Huckabee’s micro-surge couldn’t have come at a worse time for the conservative movement. Just when social conservatives and evangelical Christians desperately need to coalesce behind a single viable Republican candidate, the former Arkansas governor shows some signs of mounting a modest rally, delaying the conservative unity needed to thwart moderate Rudy Giuliani’s quest for the nomination. Huckabee is surging too late and in too few places to make a real difference in this contest, except as a spoiler.

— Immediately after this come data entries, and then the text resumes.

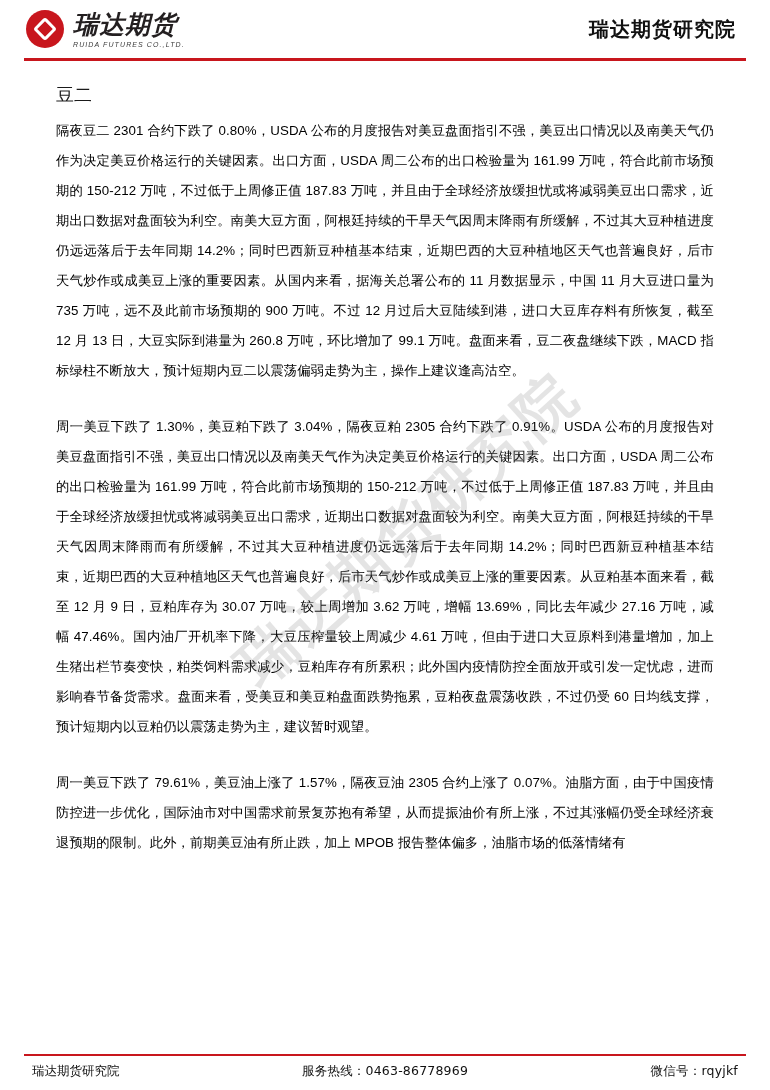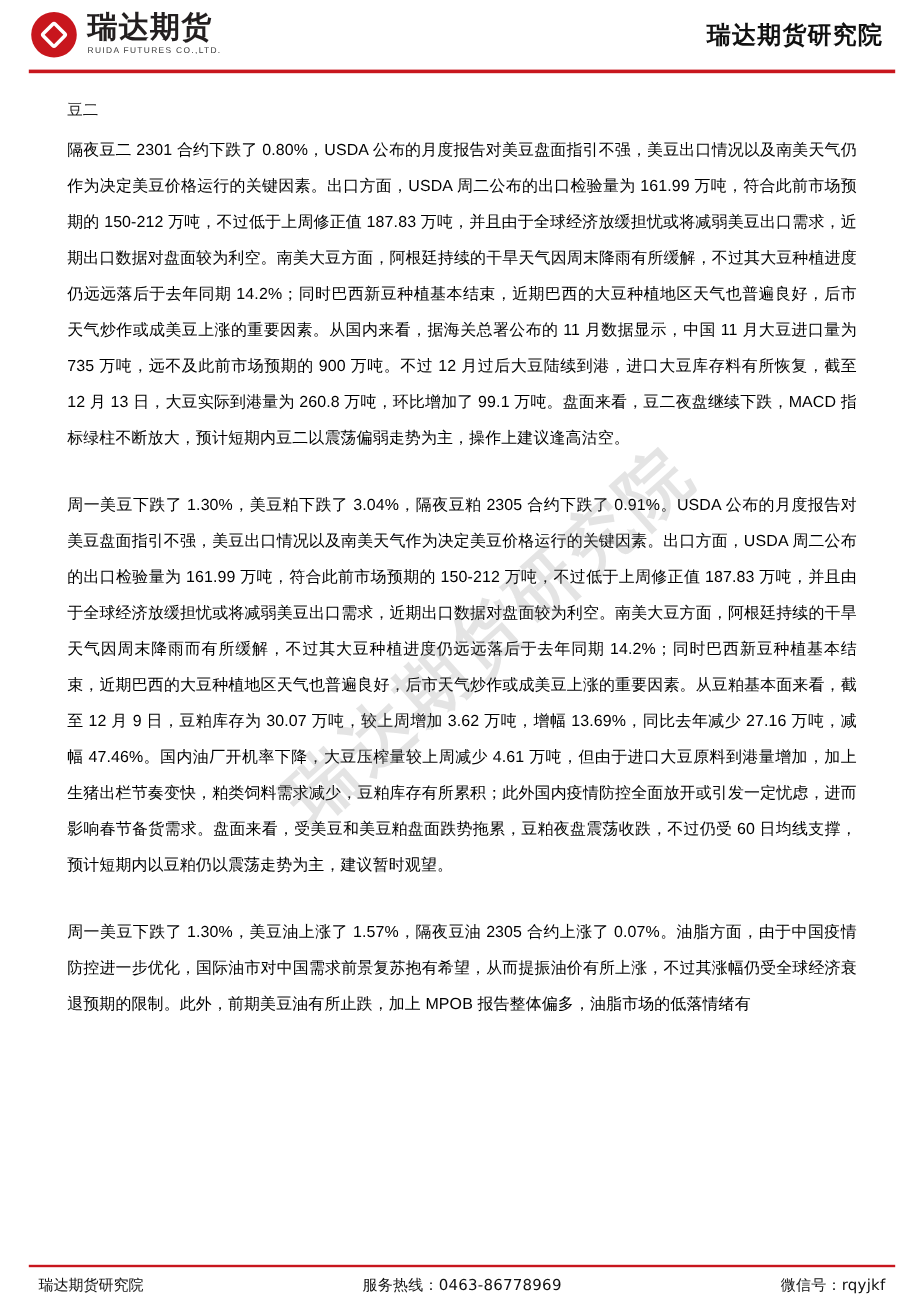"瑞达期货" .brand { align-items: flex-start -> flex-end; font-style: none -> italic }
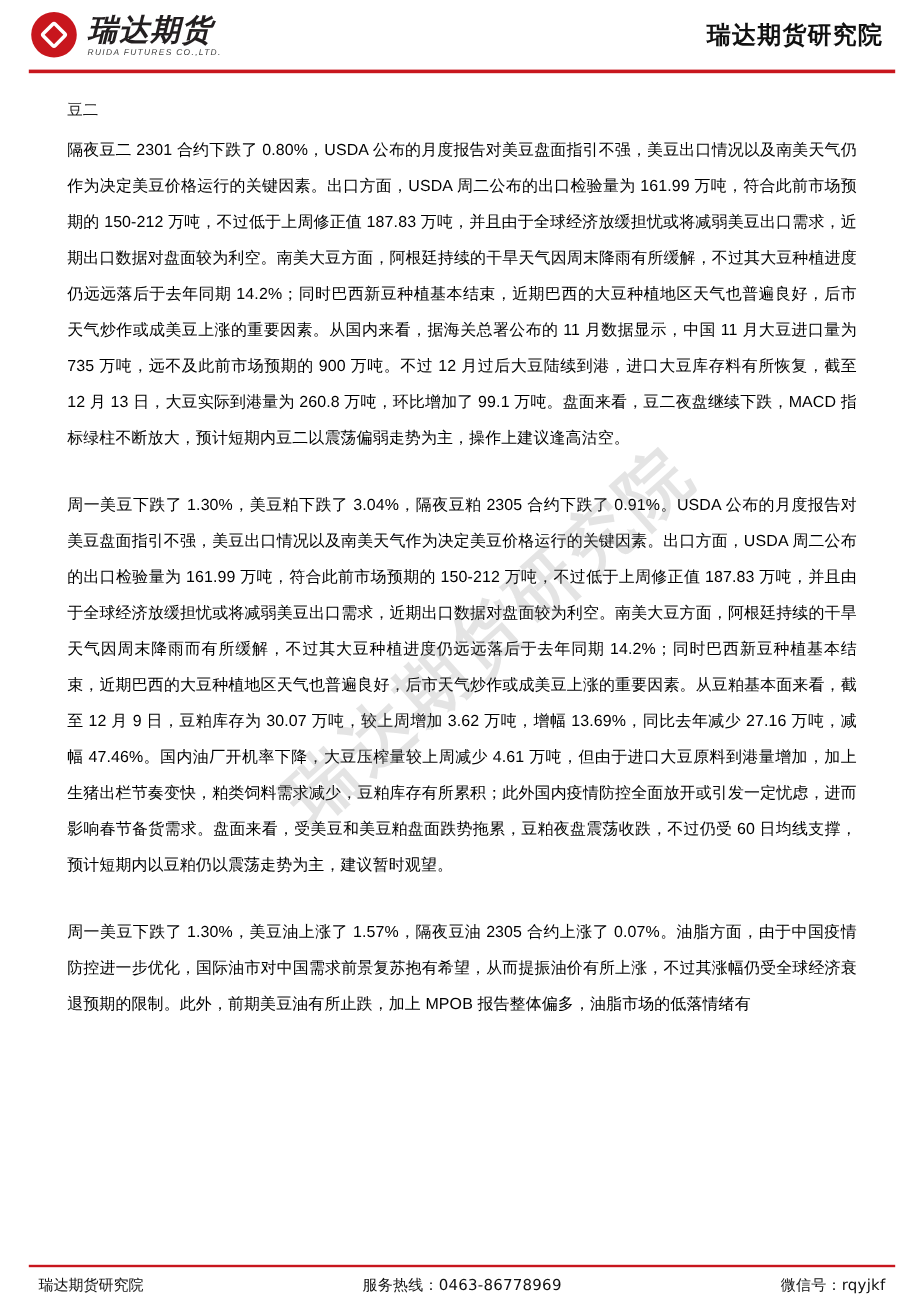"豆二" .sec-title { font-size: 13px -> 18px }
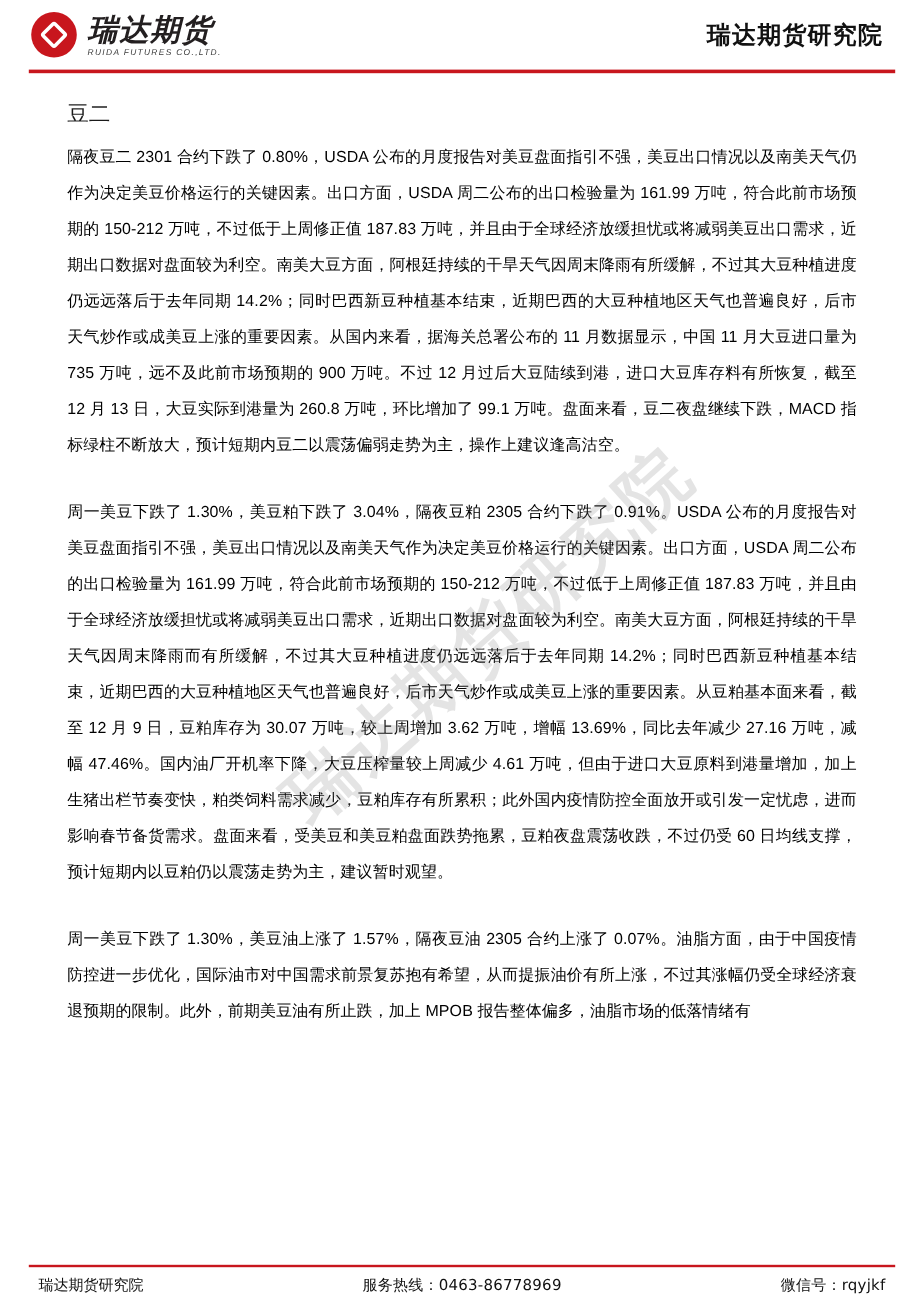"周一美豆下跌了 1.30%，美豆油上涨了 1.57%，隔夜豆油 2305" div.para { text: 1.30% -> 79.61% }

Don’t get me wrong. I’m not down on Huckabee. To the contrary, I think he seems like a good man with solidly conservative values. Personally, he strikes me as a delightful fellow. Last November, I commended Huckabee in this very space: “If you are looking for better odds in 2008,” I wrote, “think about someone like outgoing Arkansas Gov. Mike Huckabee, a rising star in conservative Republican circles.” But that was almost a year ago. Where has he been and what has he done since? Has he demonstrated that he’s presidential timber?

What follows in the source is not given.